ASSIGNMENT: From the records below, please repeat exactly the line that has "display: inline-block;", the line that has "after having seen</span>", and every line between them, and nothing else.

Data items
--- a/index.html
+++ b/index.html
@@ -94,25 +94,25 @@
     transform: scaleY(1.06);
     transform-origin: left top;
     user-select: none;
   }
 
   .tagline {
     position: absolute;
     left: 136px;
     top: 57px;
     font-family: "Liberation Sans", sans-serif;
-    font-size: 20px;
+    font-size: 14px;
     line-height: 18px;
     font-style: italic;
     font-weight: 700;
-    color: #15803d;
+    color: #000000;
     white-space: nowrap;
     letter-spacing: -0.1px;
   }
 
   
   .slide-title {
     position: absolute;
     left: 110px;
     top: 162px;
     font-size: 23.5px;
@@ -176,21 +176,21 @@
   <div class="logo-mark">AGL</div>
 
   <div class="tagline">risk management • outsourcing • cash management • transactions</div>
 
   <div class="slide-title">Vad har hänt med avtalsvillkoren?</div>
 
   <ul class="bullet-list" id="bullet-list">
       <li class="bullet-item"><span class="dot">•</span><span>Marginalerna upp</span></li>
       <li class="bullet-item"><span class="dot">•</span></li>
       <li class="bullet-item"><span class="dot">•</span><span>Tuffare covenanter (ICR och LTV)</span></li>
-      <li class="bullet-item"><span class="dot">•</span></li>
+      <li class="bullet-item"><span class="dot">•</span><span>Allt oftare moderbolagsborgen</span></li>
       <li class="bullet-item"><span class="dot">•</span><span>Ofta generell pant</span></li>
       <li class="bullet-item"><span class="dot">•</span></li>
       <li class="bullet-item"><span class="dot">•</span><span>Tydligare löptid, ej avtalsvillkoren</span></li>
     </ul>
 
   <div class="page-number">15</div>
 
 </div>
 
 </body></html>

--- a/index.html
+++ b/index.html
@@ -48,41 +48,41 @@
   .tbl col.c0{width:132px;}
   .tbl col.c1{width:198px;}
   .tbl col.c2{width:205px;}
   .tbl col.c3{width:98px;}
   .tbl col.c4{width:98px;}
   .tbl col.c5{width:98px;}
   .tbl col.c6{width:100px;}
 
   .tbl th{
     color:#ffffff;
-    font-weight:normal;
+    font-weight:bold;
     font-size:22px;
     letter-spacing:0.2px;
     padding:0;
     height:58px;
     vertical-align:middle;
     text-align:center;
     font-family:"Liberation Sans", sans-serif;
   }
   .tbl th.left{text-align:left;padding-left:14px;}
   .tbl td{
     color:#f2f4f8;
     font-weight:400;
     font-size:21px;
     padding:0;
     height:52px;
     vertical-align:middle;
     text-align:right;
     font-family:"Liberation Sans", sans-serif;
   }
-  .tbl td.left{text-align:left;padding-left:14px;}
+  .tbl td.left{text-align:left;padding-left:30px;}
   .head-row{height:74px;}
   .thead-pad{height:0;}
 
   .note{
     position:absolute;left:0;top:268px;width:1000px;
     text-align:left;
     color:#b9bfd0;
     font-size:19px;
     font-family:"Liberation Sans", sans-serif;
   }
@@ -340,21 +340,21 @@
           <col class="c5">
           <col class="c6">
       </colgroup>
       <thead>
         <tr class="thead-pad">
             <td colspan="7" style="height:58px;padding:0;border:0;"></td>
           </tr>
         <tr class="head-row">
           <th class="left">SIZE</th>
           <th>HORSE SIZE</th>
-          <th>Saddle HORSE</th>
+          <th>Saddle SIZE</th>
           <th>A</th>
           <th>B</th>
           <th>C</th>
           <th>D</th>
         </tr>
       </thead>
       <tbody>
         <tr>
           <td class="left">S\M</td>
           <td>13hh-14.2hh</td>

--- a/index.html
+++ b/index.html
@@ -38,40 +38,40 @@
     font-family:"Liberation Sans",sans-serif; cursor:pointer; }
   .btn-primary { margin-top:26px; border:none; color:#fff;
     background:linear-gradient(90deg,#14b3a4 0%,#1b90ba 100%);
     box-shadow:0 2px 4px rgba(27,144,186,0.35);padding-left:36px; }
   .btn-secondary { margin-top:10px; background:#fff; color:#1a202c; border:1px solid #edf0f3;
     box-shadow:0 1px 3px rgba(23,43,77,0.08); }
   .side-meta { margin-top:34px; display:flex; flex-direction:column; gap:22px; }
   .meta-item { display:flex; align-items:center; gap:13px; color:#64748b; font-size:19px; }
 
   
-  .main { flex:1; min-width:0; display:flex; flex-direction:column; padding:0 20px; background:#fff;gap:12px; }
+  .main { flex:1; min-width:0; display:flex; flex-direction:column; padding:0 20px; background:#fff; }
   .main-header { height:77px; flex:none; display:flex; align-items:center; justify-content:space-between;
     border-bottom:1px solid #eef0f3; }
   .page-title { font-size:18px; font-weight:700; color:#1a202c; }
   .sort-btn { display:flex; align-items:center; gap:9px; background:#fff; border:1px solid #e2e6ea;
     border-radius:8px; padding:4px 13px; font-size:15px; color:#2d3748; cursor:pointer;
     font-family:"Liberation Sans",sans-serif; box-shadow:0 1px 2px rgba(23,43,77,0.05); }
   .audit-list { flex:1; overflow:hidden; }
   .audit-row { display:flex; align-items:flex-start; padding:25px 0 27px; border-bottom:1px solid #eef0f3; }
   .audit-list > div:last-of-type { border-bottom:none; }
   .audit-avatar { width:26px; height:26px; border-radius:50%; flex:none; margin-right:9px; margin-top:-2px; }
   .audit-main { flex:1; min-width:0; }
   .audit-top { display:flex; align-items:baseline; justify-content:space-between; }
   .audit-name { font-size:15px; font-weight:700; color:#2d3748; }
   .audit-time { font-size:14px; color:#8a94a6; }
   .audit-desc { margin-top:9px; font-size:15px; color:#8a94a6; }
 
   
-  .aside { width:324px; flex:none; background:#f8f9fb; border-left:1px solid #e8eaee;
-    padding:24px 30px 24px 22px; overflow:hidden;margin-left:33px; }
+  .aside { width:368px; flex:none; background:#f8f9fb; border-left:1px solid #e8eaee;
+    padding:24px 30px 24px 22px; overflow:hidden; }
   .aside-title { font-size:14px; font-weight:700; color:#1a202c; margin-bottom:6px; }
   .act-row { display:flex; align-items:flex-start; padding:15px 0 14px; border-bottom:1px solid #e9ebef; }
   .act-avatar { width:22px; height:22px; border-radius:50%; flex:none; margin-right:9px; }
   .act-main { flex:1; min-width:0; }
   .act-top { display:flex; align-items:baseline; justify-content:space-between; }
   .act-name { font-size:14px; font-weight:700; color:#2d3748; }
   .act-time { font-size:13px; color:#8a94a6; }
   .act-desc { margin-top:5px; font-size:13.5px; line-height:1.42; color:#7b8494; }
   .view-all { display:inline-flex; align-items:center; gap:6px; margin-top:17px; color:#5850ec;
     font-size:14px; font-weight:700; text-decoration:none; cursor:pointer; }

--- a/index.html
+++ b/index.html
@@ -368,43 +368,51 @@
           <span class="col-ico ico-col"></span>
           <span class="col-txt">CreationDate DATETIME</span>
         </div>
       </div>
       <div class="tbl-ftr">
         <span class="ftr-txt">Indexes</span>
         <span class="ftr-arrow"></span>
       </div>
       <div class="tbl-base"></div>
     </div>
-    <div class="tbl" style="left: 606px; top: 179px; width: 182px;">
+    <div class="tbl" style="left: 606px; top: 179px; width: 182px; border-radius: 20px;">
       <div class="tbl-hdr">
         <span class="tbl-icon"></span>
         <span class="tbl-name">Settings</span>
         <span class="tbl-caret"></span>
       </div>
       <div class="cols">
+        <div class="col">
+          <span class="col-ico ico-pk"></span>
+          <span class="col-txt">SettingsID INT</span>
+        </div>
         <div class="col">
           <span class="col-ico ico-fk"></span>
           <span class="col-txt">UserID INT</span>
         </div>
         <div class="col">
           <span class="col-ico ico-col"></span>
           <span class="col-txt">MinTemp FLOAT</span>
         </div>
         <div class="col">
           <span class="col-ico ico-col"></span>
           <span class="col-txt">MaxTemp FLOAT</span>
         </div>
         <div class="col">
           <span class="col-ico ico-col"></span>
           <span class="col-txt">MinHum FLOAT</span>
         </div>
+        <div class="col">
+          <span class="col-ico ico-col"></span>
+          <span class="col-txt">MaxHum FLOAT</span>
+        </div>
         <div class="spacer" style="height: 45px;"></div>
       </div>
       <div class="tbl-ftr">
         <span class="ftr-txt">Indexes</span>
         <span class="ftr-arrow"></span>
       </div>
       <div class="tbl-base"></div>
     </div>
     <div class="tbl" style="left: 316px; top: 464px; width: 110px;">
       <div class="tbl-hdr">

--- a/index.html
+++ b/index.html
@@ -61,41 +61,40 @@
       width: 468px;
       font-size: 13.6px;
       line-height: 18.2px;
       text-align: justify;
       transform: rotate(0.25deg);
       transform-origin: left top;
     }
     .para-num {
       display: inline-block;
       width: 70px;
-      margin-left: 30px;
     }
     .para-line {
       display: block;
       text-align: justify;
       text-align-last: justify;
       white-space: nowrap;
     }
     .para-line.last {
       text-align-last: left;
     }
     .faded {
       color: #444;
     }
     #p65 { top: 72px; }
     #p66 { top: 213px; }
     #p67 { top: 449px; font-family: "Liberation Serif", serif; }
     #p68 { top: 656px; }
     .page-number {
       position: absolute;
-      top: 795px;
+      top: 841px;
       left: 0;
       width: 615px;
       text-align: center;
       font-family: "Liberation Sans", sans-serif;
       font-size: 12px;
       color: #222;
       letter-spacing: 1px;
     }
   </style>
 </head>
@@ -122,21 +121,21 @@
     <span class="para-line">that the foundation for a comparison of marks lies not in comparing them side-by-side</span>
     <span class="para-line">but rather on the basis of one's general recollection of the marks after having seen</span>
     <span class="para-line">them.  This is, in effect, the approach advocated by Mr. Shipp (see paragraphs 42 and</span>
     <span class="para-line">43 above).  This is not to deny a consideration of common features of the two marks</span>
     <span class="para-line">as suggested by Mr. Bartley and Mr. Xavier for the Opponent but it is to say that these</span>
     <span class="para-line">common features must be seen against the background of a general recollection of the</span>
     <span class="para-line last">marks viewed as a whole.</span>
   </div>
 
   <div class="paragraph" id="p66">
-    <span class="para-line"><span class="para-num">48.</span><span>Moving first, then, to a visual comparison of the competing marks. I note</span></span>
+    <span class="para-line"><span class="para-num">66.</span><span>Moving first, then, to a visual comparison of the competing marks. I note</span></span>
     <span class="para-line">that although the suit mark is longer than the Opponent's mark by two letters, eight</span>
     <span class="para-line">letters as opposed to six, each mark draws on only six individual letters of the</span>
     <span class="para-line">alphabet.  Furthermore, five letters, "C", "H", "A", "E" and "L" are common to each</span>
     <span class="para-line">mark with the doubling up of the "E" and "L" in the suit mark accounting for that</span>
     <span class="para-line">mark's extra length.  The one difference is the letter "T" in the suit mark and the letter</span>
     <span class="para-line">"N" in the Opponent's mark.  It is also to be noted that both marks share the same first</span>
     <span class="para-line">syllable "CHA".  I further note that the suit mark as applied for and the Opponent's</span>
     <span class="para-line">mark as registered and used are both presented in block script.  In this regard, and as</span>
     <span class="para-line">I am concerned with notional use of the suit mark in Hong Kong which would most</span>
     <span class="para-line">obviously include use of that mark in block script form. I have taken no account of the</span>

FINAL ANSWER:
       display: inline-block;
       width: 70px;
-      margin-left: 30px;
     }
     .para-line {
       display: block;
       text-align: justify;
       text-align-last: justify;
       white-space: nowrap;
     }
     .para-line.last {
       text-align-last: left;
     }
     .faded {
       color: #444;
     }
     #p65 { top: 72px; }
     #p66 { top: 213px; }
     #p67 { top: 449px; font-family: "Liberation Serif", serif; }
     #p68 { top: 656px; }
     .page-number {
       position: absolute;
-      top: 795px;
+      top: 841px;
       left: 0;
       width: 615px;
       text-align: center;
       font-family: "Liberation Sans", sans-serif;
       font-size: 12px;
       color: #222;
       letter-spacing: 1px;
     }
   </style>
 </head>
@@ -122,21 +121,21 @@
     <span class="para-line">that the foundation for a comparison of marks lies not in comparing them side-by-side</span>
     <span class="para-line">but rather on the basis of one's general recollection of the marks after having seen</span>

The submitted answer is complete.